### Exercise prompt
Return each line of the entries that holds the string "none".

### Information given
[Start of Attachment]

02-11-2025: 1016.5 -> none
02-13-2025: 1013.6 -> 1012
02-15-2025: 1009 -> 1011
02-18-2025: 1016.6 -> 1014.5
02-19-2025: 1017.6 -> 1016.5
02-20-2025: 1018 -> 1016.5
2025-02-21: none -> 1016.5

[End of Attachment]
[Start of Attachment]

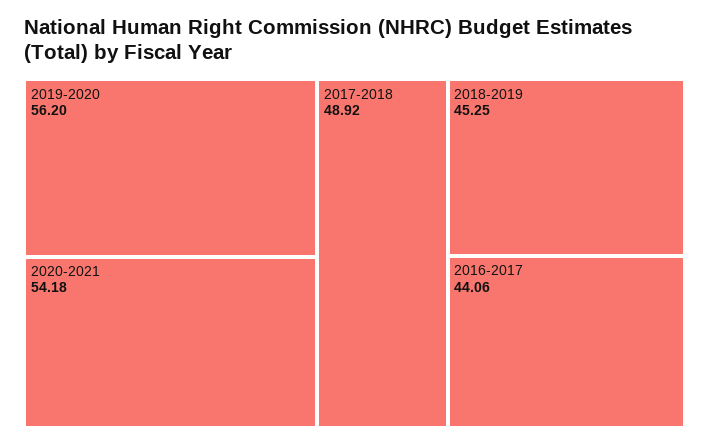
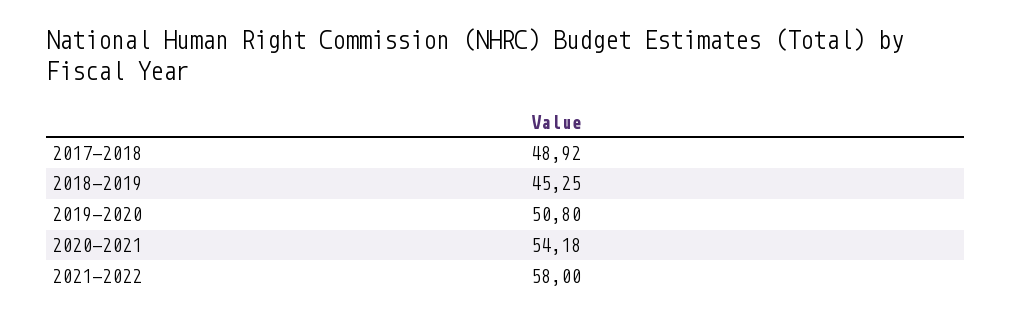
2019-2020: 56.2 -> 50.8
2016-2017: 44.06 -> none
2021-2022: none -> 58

[End of Attachment]

### Completed task
02-11-2025: 1016.5 -> none
2025-02-21: none -> 1016.5
2016-2017: 44.06 -> none
2021-2022: none -> 58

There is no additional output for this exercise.